TR testified that she was raped by defendant in his home. She stated that she had called her drug dealer from jail to ask for a ride home, but he was unavailable and sent his cousin, defendant. Defendant and his sister arrived to pick TR up, and TR then asked defendant for “dope.” TR explained that defendant gave her a substance, which she injected. But the substance did not have the same effect on her body as she expected from heroin. Instead, it caused her to start “blacking out in and out” of consciousness. TR testified that defendant and his sister carried her into defendant’s home from the car. The next thing she remembered was waking up with defendant’s penis inside her vagina while defendant held his arm or hand to her throat. TR testified

1 The trial court later amended defendant’s judgment of sentence for the CSC-III conviction to 300 to 360 months.

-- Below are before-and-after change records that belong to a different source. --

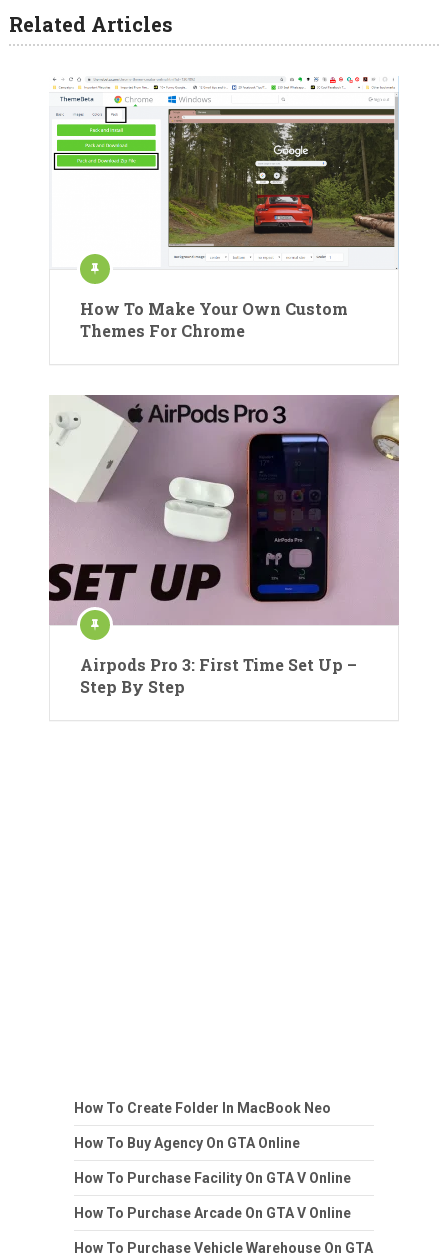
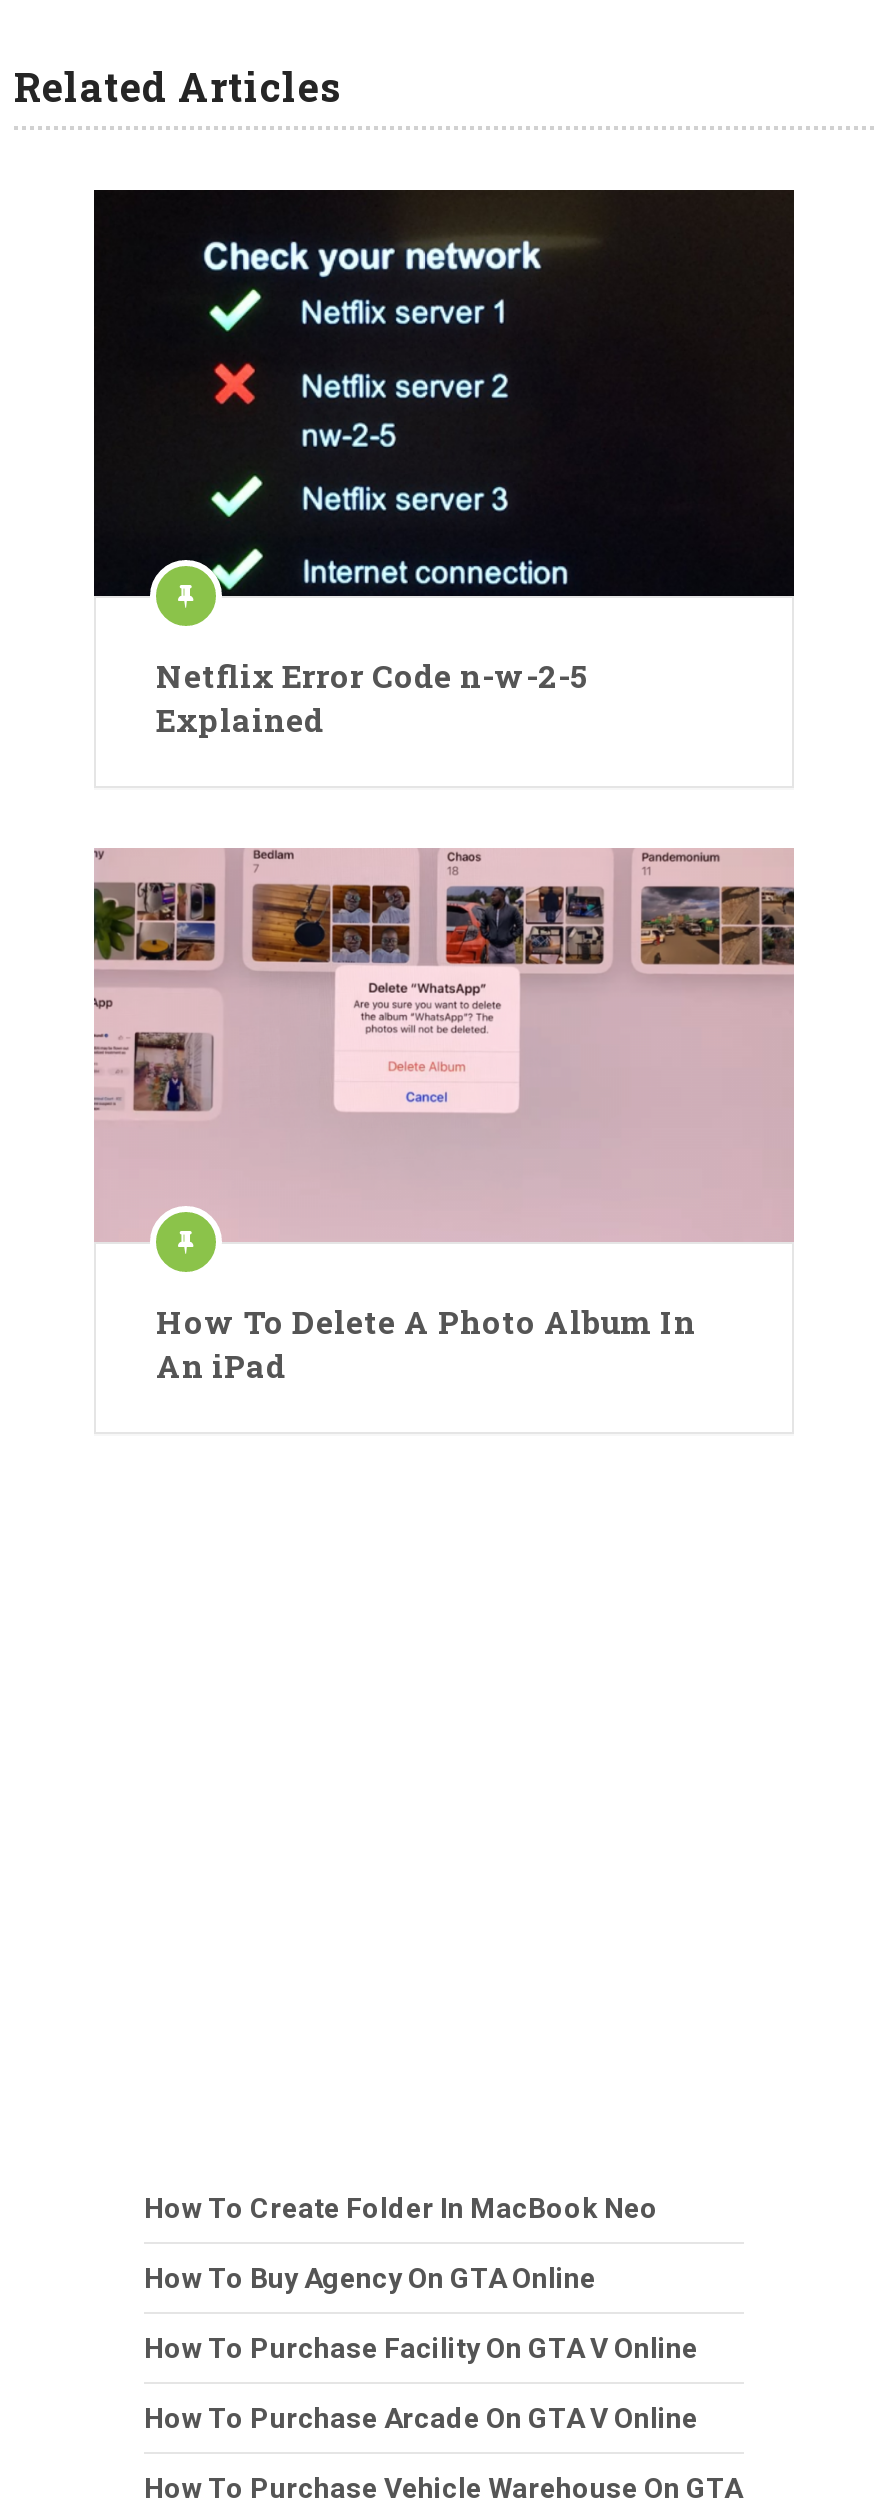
- [image]
- How To Make Your Own Custom
- Themes For Chrome
+ [image]
+ Netflix Error Code n-w-2-5
+ Explained

- [image]
- Airpods Pro 3: First Time Set Up –
- Step By Step
+ [image]
+ How To Delete A Photo Album In
+ An iPad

-1- that she told defendant to get off her, and he did, but that he had already ejaculated by that time. TR reached for her phone while defendant dressed himself, and she began recording her interaction with defendant. In the recording, she can be heard asking what she had taken, and defendant replied that she had taken sleeping pills. Defendant and TR argued for a while, and TR repeatedly expressed that she did not want to have sex with defendant and that she wanted to leave.

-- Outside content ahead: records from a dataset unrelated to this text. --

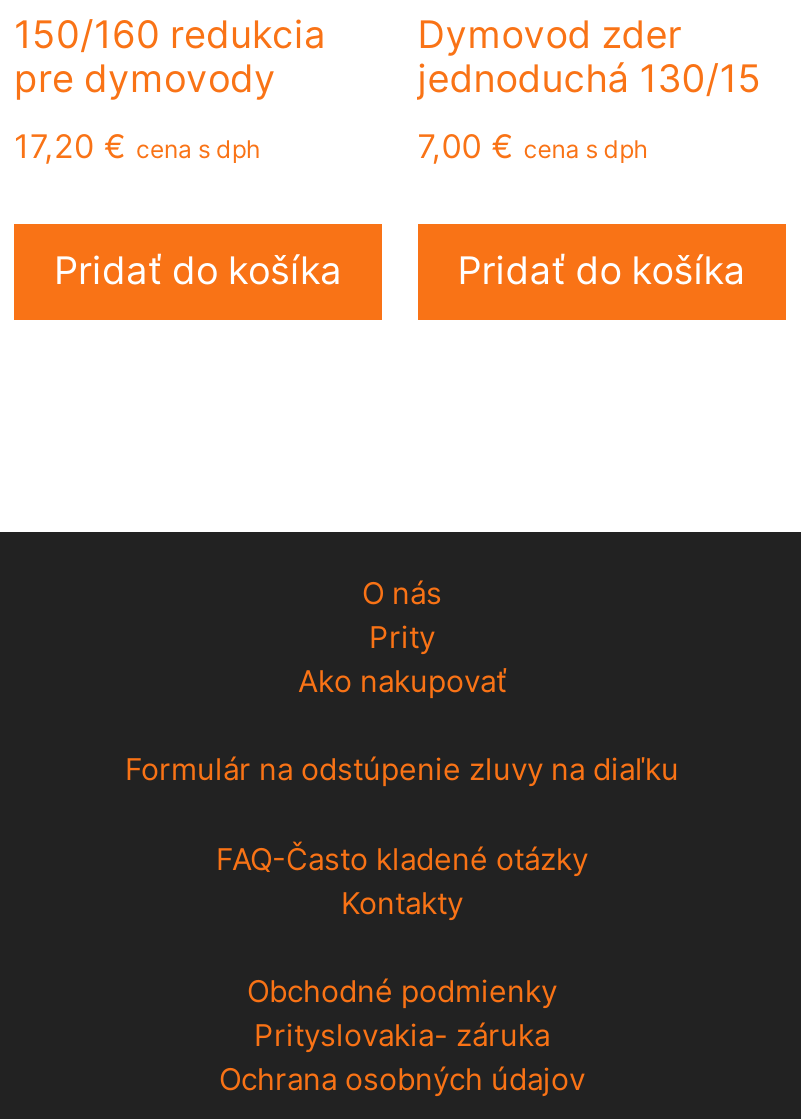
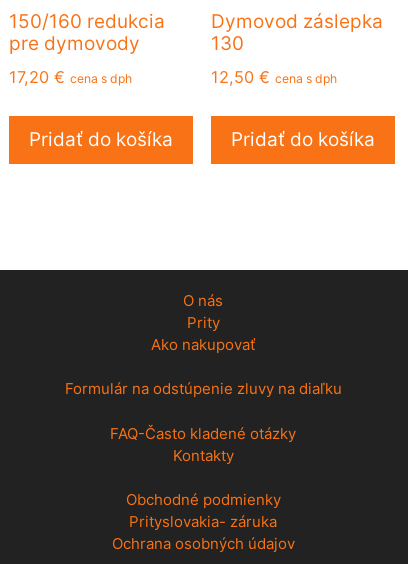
- Dymovod zder
- jednoduchá 130/15
+ Dymovod záslepka
+ 130

- 7,00 € cena s dph
+ 12,50 € cena s dph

TR was eventually able to exit defendant’s home. She ran to a neighbor for help, who took her inside and called the police. The police transported her to the hospital, where a nurse performed a forensic medical exam with a rape kit. The nurse identified injuries to TR’s neck, thighs, lower back, buttocks, lips, and cervix. The nurse collected internal and external swab samples from TR and her clothes, and she submitted them to the police for testing. The test results indicated the likely presence of defendant’s DNA. After further investigation, defendant was arrested on CSC charges.

During defendant’s trial, Washtenaw County Sheriff’s Deputy Thomas Guynes testified that he came into contact with TR following a 911 call reporting an assault. He described her appearance on the scene as disheveled and recalled that she had visible injuries on her body and face. When the prosecution asked Deputy Guynes what TR said to him about the assault on the scene, defense counsel objected on grounds of hearsay. The prosecutor sought to admit the statement as an excited utterance, and defense counsel countered that the prosecutor had not established a timeline of when Deputy Guynes had spoken to TR. The trial court granted defense counsel’s request for voir dire.

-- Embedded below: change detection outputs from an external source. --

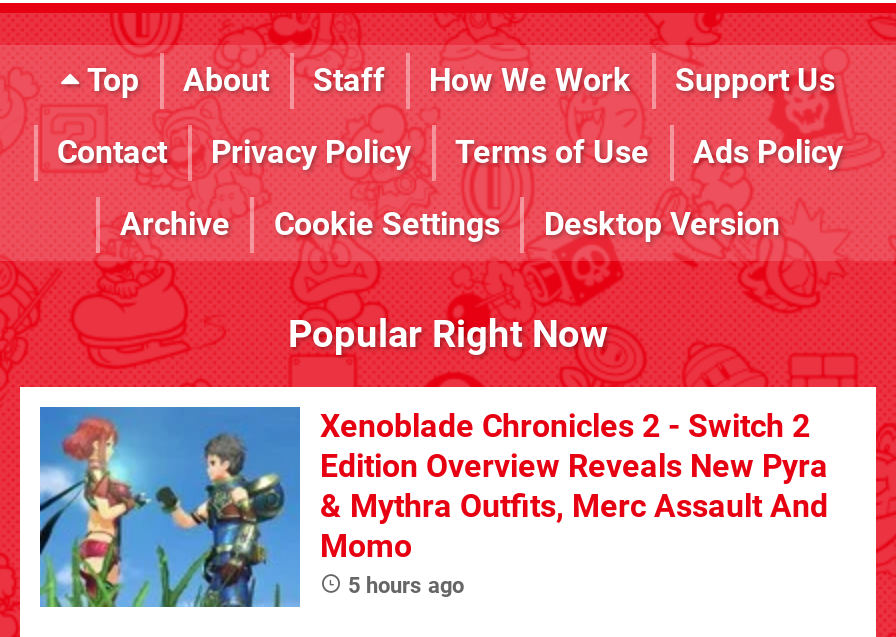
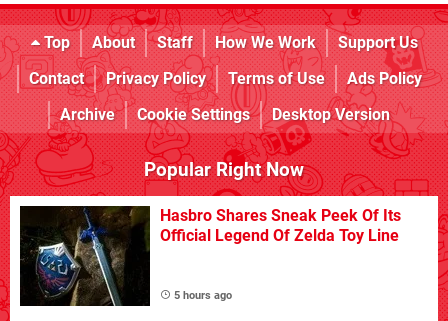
- [image]
- Xenoblade Chronicles 2 - Switch 2
- Edition Overview Reveals New Pyra
- & Mythra Outfits, Merc Assault And
- Momo
+ [image]
+ Hasbro Shares Sneak Peek Of Its
+ Official Legend Of Zelda Toy Line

During the voir dire, Deputy Guynes testified that he arrived on scene and located TR. However, Deputy Guynes explained that TR did not indicate the time that the assault had taken place, and he did not know how long she had been waiting for the police to arrive. The prosecutor objected to defense counsel’s questioning, arguing that it did not pertain to whether the hearsay statement qualified as an excited utterance. The trial court observed that the pertinent issue for purposes of the excited-utterance exception was whether the declarant was under stress from the event. Defense counsel countered that establishing a timeline was necessary to consider TR’s opportunity to fabricate her statement to Deputy Guynes. Ultimately, the prosecutor proceeded with her direct examination of Deputy Guynes. Deputy Guynes testified that TR was upset, disheveled, and crying during his initial conversation with her. He explained that, despite her emotional state, TR informed him that she had been assaulted by defendant and successfully directed officers to defendant’s home.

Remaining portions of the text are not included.